How should I test all potential combinations of user actions?

Question

For complex software, there are infinite combinations of actions that the user can do in a certain order. What are the leading approaches to testing that any of those actions don't break the software?My initial idea is to come up with a set of all user actions or inputs that are available and then simulate those events happening in various orders to see if things happen as intended or break.Would welcome any thoughts or experience doing this.

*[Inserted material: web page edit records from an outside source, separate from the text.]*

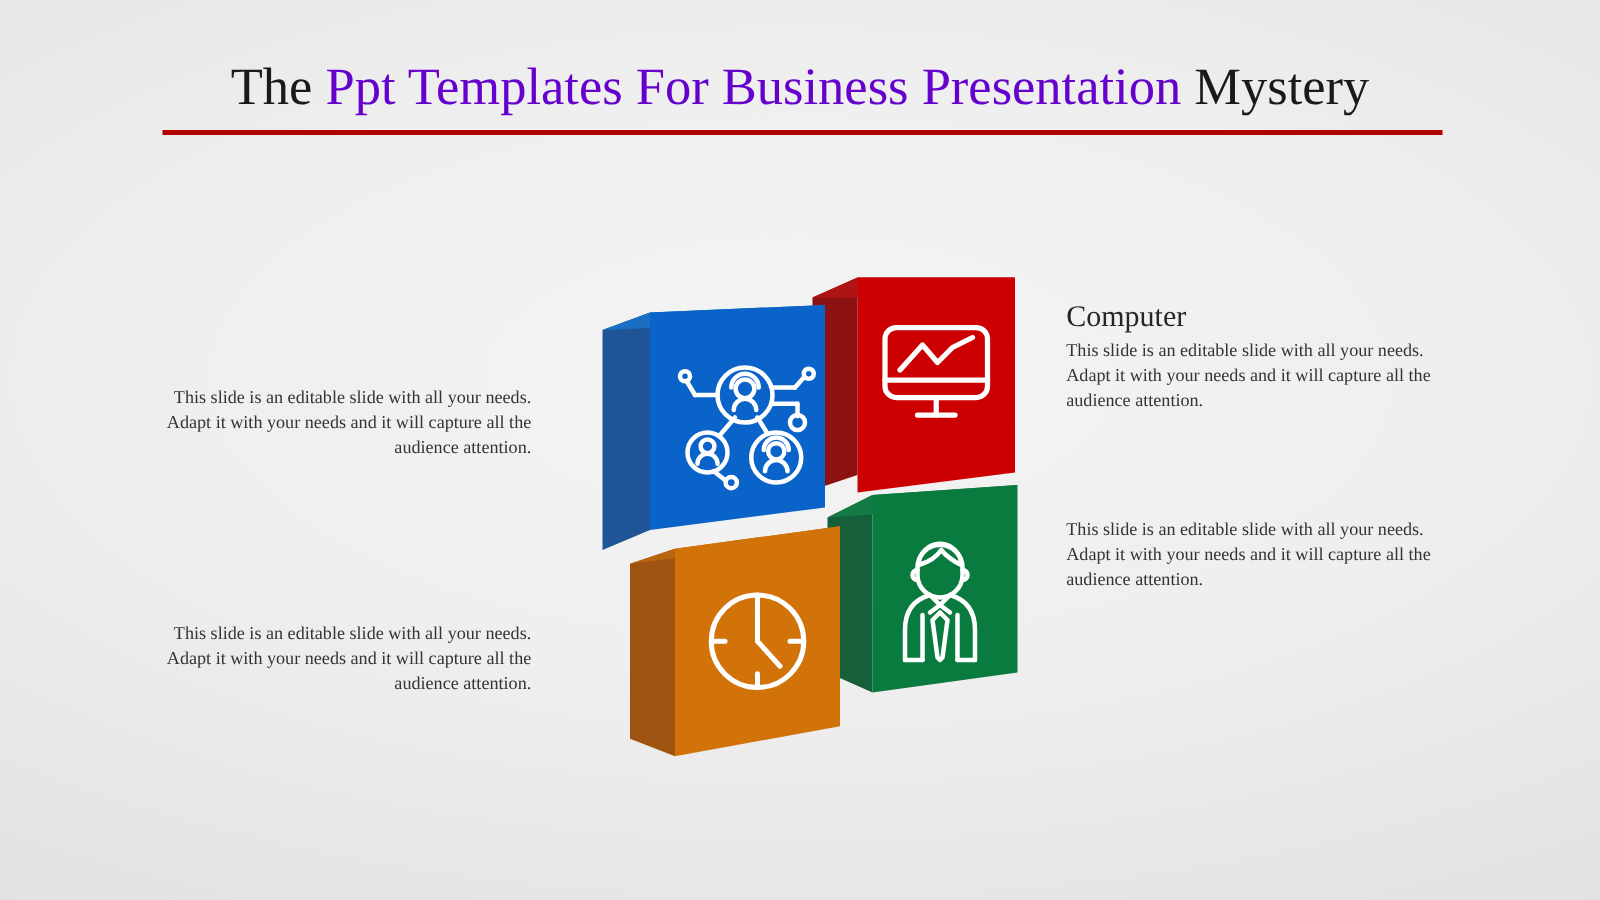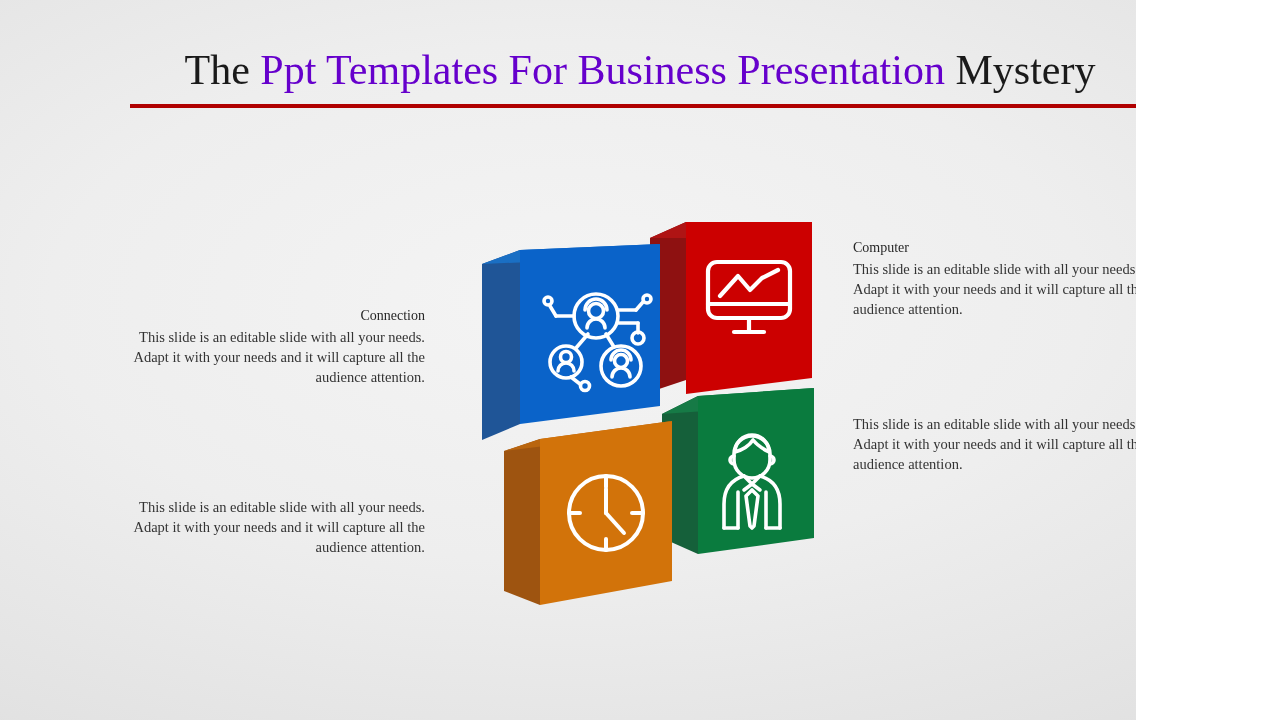--- a/index.html
+++ b/index.html
@@ -15,7 +15,7 @@
 
   #slide {
     position: relative;
-    width: 1136px;
+    width: 1280px;
     height: 720px;
     background:
       radial-gradient(ellipse 120% 95% at 50% 42%, #f4f4f4 0%, #eeeeee 38%, #e3e3e3 70%, #d8d8d8 100%);

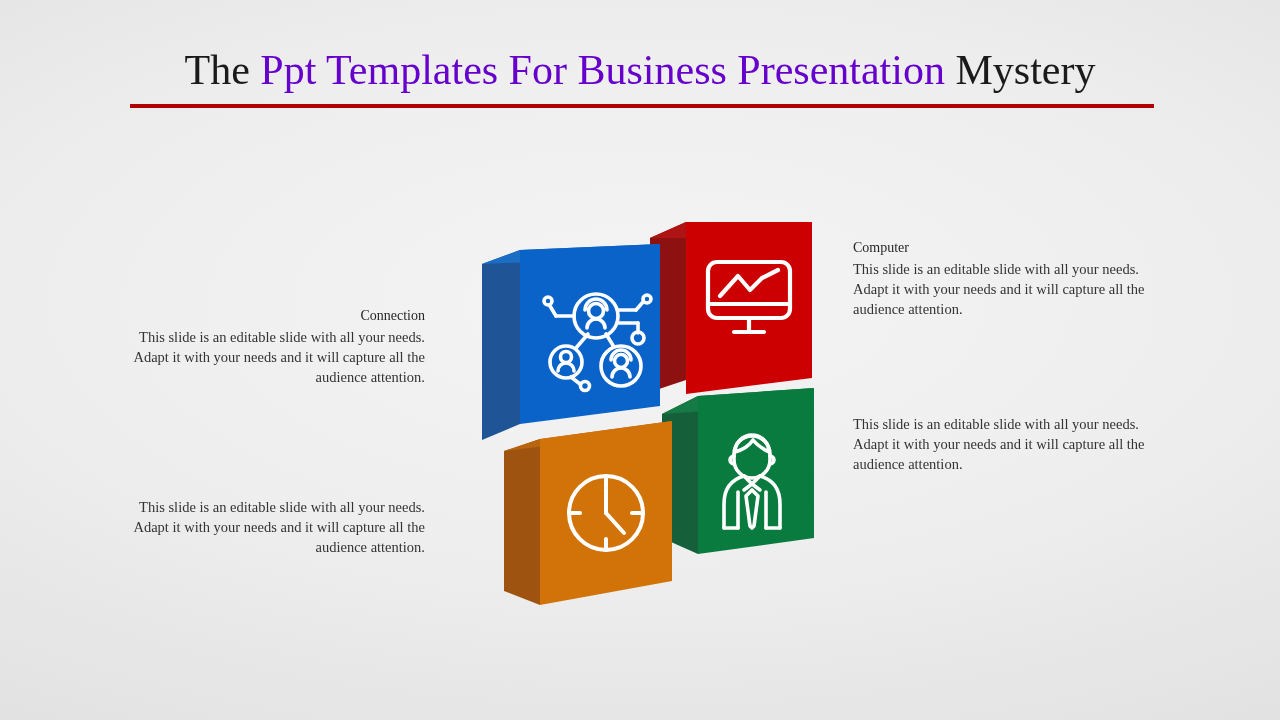--- a/index.html
+++ b/index.html
@@ -56,7 +56,7 @@
     width: 315px;
   }
   .text-block .tb-title {
-    font-size: 14px;
+    font-size: 24px;
     color: #262626;
     margin: 0 0 2px 0;
     font-weight: normal;

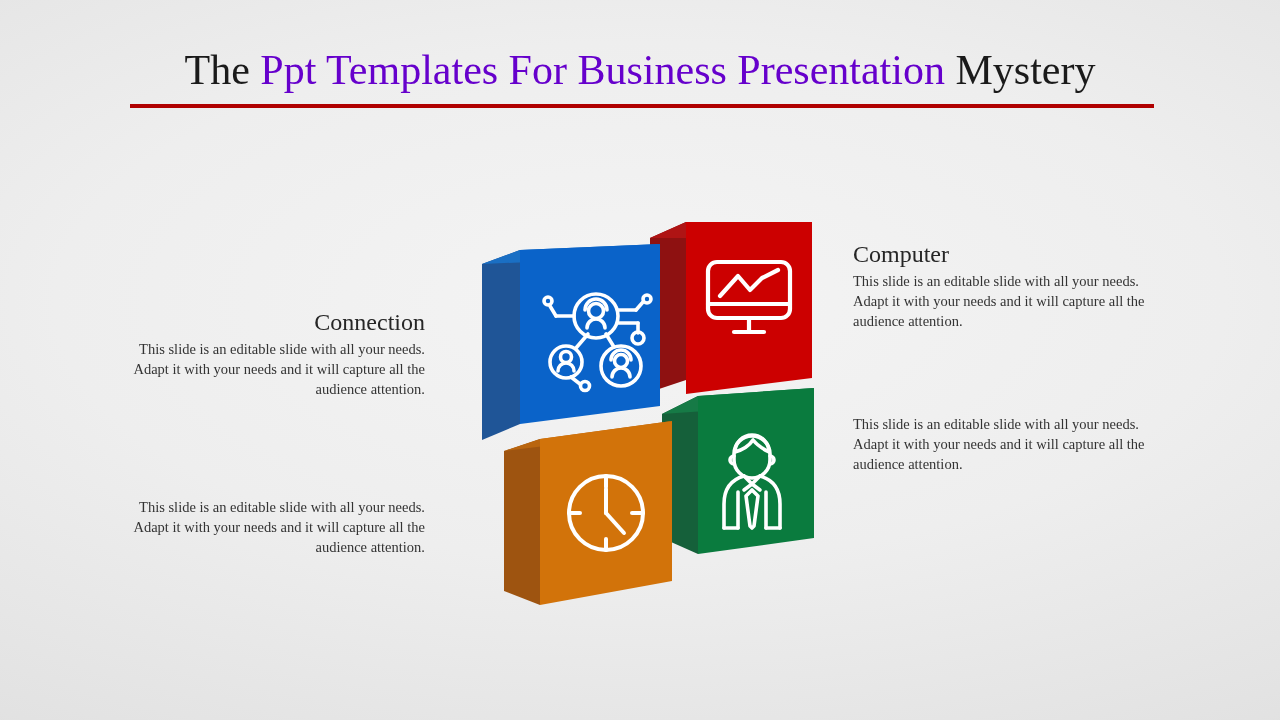--- a/index.html
+++ b/index.html
@@ -100,7 +100,6 @@
   <div id="title-rule"></div>
 
   <div class="text-block align-right" id="block-connection">
-    <h2 class="tb-title">Connection</h2>
     <p class="tb-body">This slide is an editable slide with all your needs. Adapt it with your needs and it will capture all the audience attention.</p>
   </div>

TheHideout · Accepted Answer

I would recommend looking at Design of Experiments methodology using Pairwise or Fractional Factorial methods combined with some form of automation.https://csrc.nist.gov/projects/automated-combinatorial-testi...

madhadron · Answer

There are a few things to know about this.
First, the framework you probably want to think about this is Parnas's Trace Assertion Method. It gives you the tools to think about the problem without getting caught in particular details.
There was a paper that looked at serious failures in distributed systems, and found that most of them were caused by a small number of factors. So you get a lot of power without going into all possible sequences. I am completely failing to find it, but it's well known so hopefully someone whose memory is doing better than mine can post it. Or if I remember, I'll come back and add a comment.
I like to think of it as separating the input space into boundaries and bulk (I've described it further here: https://madhadron.com/posts/easier_faster_testing.html ). No actions, empty lists, lists with one element, two actions of different kinds --- these are all the boundary of the input space. For the kind of systems we write as programmers, behavior tends to be fairly uniform once you're into the bulk, so you sample it and then closely test the boundary where stuff changes a lot. Now, you may have boundaries in the middle of the bulk as well (and in numerical work, the boundaries can move around a lot if you don't have a good mathematical understanding of the system), but it is still usually possible to test the various regions of bulk and get good coverage on the boundaries.
QuickCheck and other property based testing libraries have been used for this. The Erlang QuickCheck library was used for testing phone handsets by throwing random event streams at them until they crashed. It's a very powerful tool for this purpose.

mywittyname · Answer

You certainly could write a procedural-generated test harness, where you generate a graph of user actions, then send them to the system. I've done that before for integration testing of user-generated event pathways. But my main concern was for accuracy and load testing, so at the end of the test, I would query the database and check the report against what the test case sent.
The problem with this approach is that it results in "wobbly" tests, that is, tests that fail non-deterministically. These are really annoying and will quickly cause developers to ignore test failures. So I don't like them as part of a standard testing suite.
It sounds like you may want to put more boundaries in your application. Rather than testing out all possible combinations, reduce the available combinations and test their enforcement. I think you're best starting point is to place hard limits on input and test up to those limits. For example, define the maximum length of inputs, allowable character sets, numeric ranges, etc, then write test cases to ensure those limitations are enforced.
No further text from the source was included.